╭─ Source material

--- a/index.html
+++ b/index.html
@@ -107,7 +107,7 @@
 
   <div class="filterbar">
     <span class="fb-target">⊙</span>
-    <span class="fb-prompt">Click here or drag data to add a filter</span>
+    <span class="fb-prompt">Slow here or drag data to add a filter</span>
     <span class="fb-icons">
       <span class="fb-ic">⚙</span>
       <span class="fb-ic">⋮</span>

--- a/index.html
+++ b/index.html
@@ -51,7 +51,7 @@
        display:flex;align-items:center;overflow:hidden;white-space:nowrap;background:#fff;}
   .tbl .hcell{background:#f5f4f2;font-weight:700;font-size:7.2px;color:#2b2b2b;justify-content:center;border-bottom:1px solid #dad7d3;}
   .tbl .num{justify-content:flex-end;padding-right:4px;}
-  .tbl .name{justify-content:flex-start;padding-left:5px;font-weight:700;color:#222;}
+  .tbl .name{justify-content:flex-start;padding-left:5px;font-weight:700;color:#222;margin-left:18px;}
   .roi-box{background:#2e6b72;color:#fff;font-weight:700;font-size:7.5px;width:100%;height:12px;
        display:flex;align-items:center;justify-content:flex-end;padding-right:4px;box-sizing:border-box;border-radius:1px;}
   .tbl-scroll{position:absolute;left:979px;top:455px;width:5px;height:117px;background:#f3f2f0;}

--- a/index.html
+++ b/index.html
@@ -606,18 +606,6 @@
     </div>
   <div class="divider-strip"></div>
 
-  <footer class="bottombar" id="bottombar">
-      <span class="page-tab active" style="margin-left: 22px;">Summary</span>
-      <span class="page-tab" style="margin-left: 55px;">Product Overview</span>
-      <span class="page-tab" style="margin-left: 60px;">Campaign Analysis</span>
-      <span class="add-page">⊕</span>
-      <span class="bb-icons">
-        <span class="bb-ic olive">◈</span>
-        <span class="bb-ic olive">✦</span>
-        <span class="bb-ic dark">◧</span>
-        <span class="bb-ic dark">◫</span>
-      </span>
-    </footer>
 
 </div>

╰─
╭─ Source material

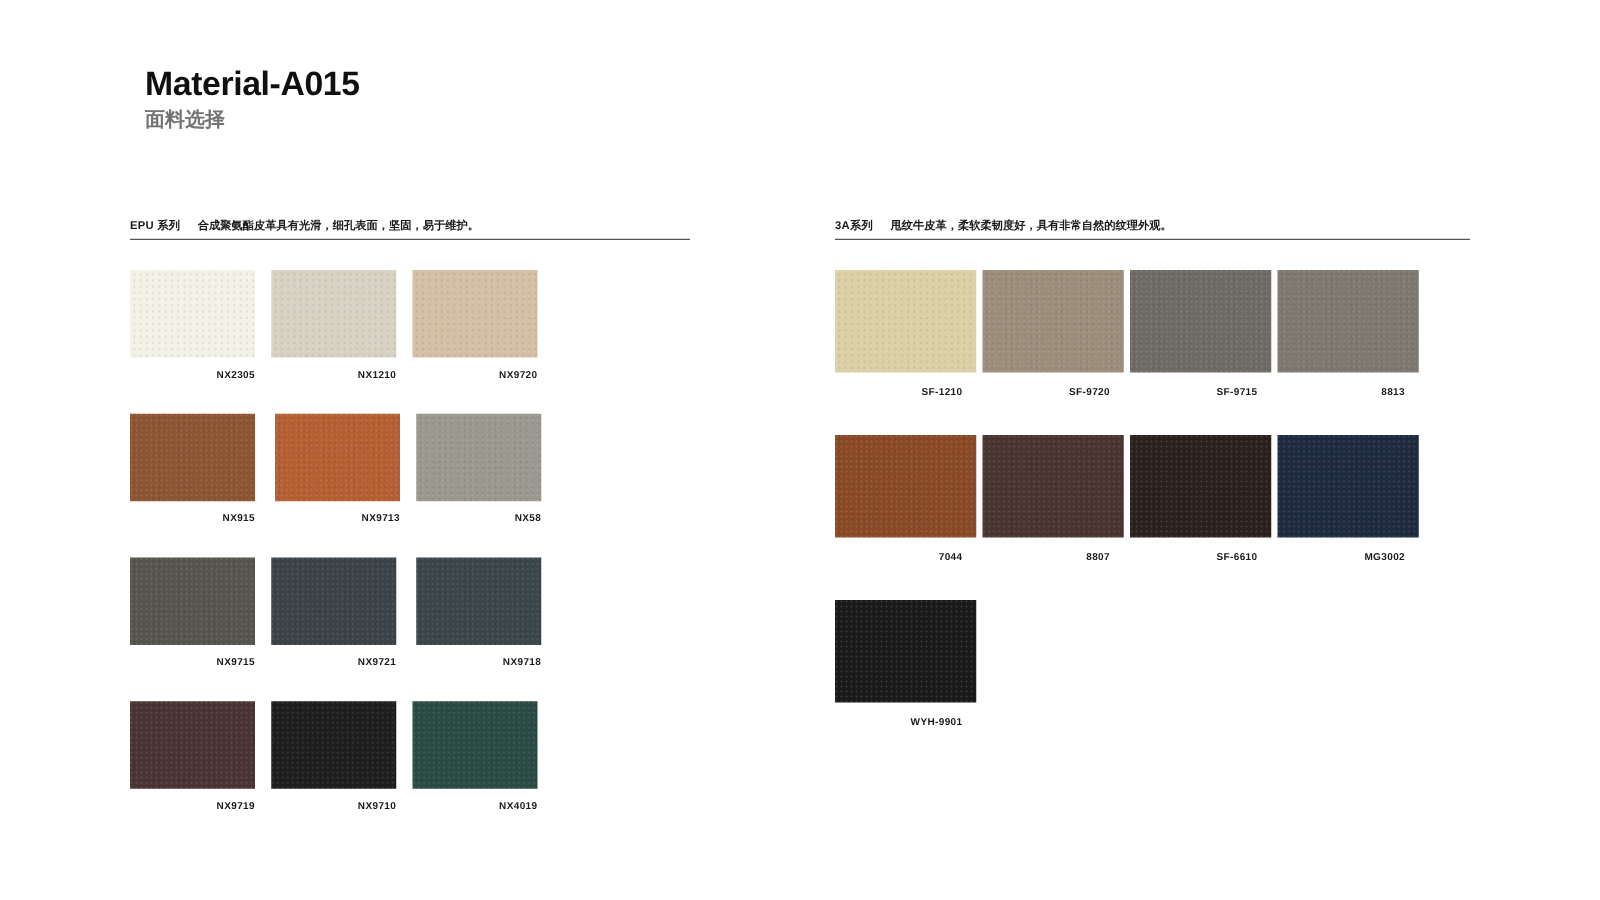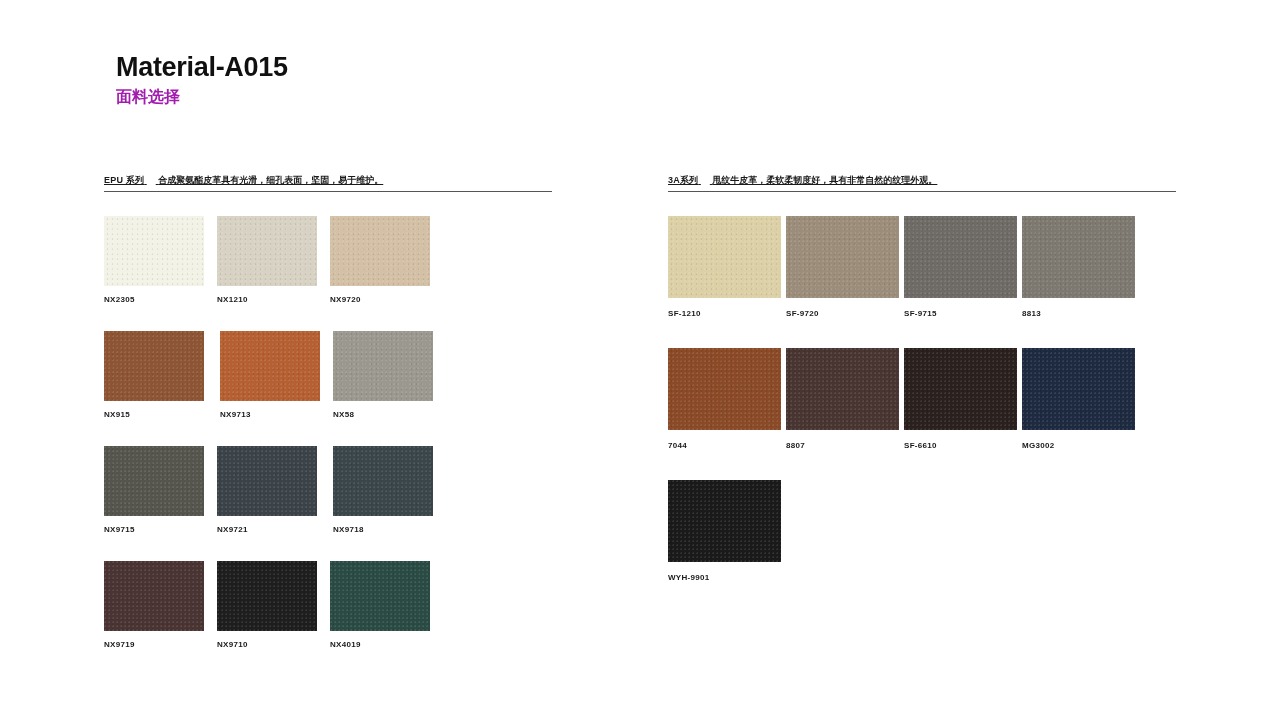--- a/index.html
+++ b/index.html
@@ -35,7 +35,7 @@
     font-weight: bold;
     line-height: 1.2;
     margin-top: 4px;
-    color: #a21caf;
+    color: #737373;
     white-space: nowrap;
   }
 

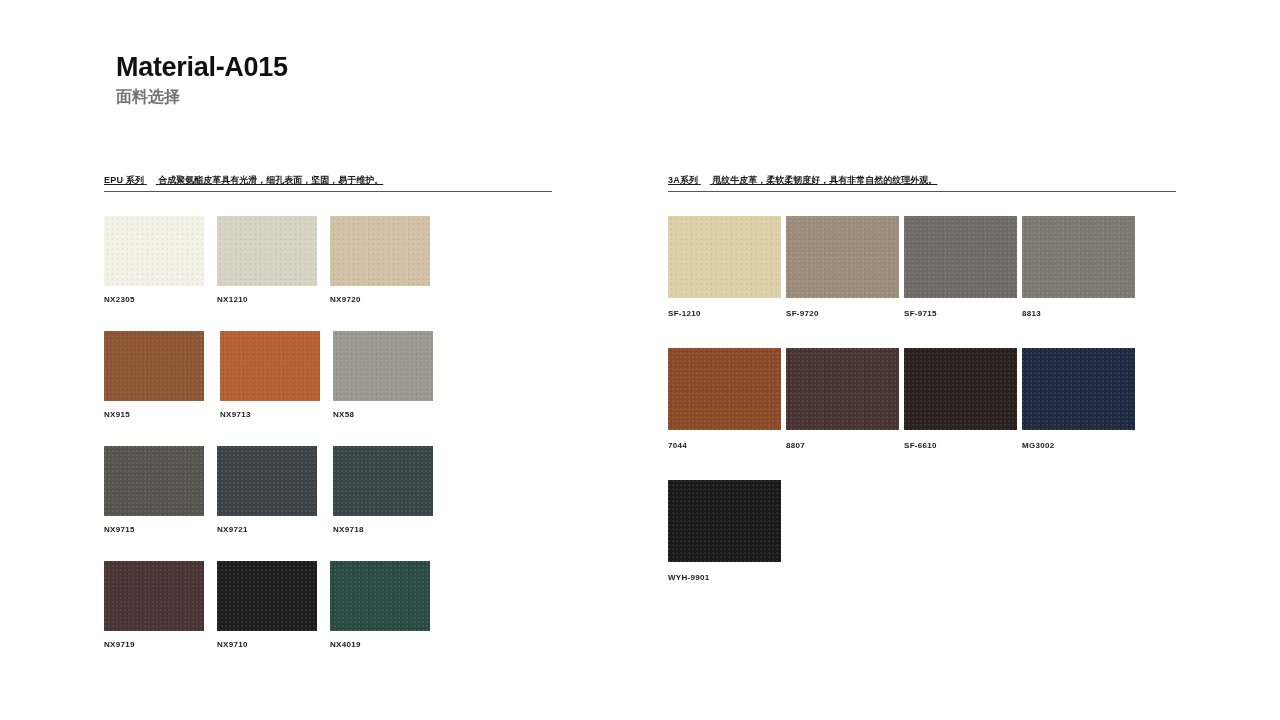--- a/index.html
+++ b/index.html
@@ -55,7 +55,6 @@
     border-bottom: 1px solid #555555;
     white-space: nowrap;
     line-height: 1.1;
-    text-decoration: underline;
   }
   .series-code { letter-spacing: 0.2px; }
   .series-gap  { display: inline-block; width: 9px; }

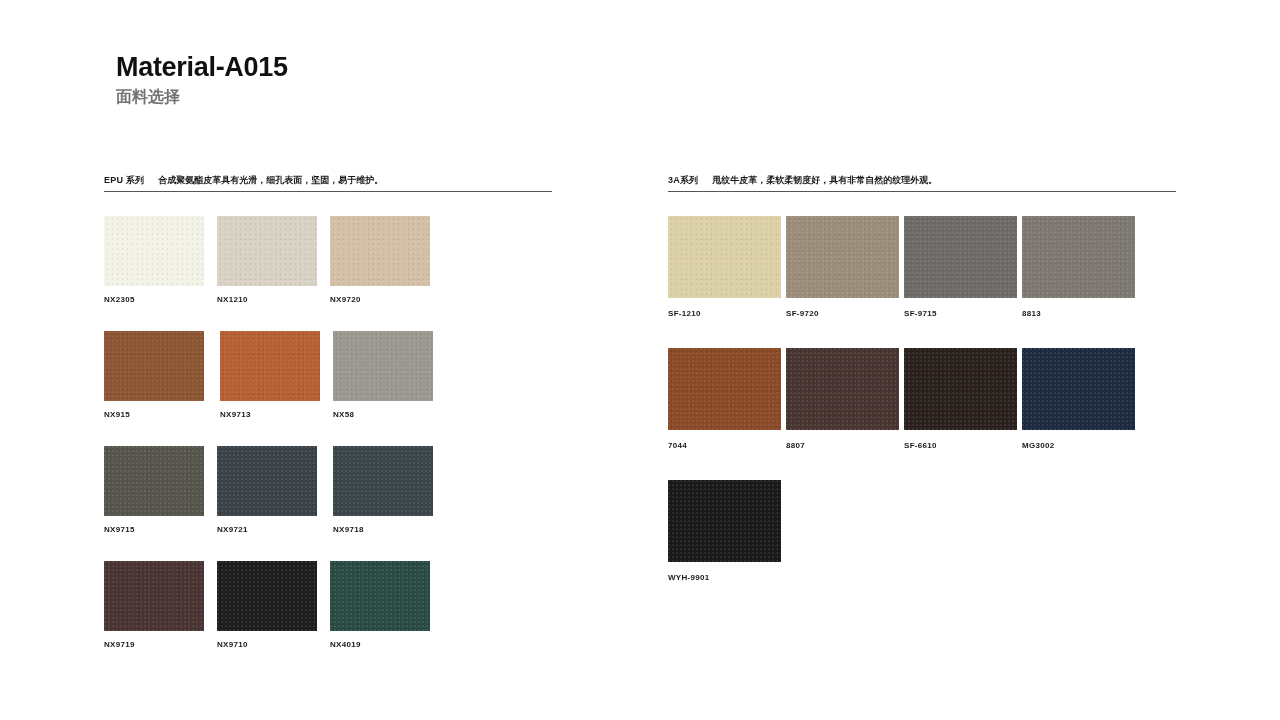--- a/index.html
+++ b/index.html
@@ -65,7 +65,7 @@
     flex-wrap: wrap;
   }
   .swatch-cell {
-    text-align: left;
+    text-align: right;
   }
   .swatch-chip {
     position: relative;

╰─

» Task: Exactly one number is the answer: how many lines in the data include the word "border".

» Answer to this task: 3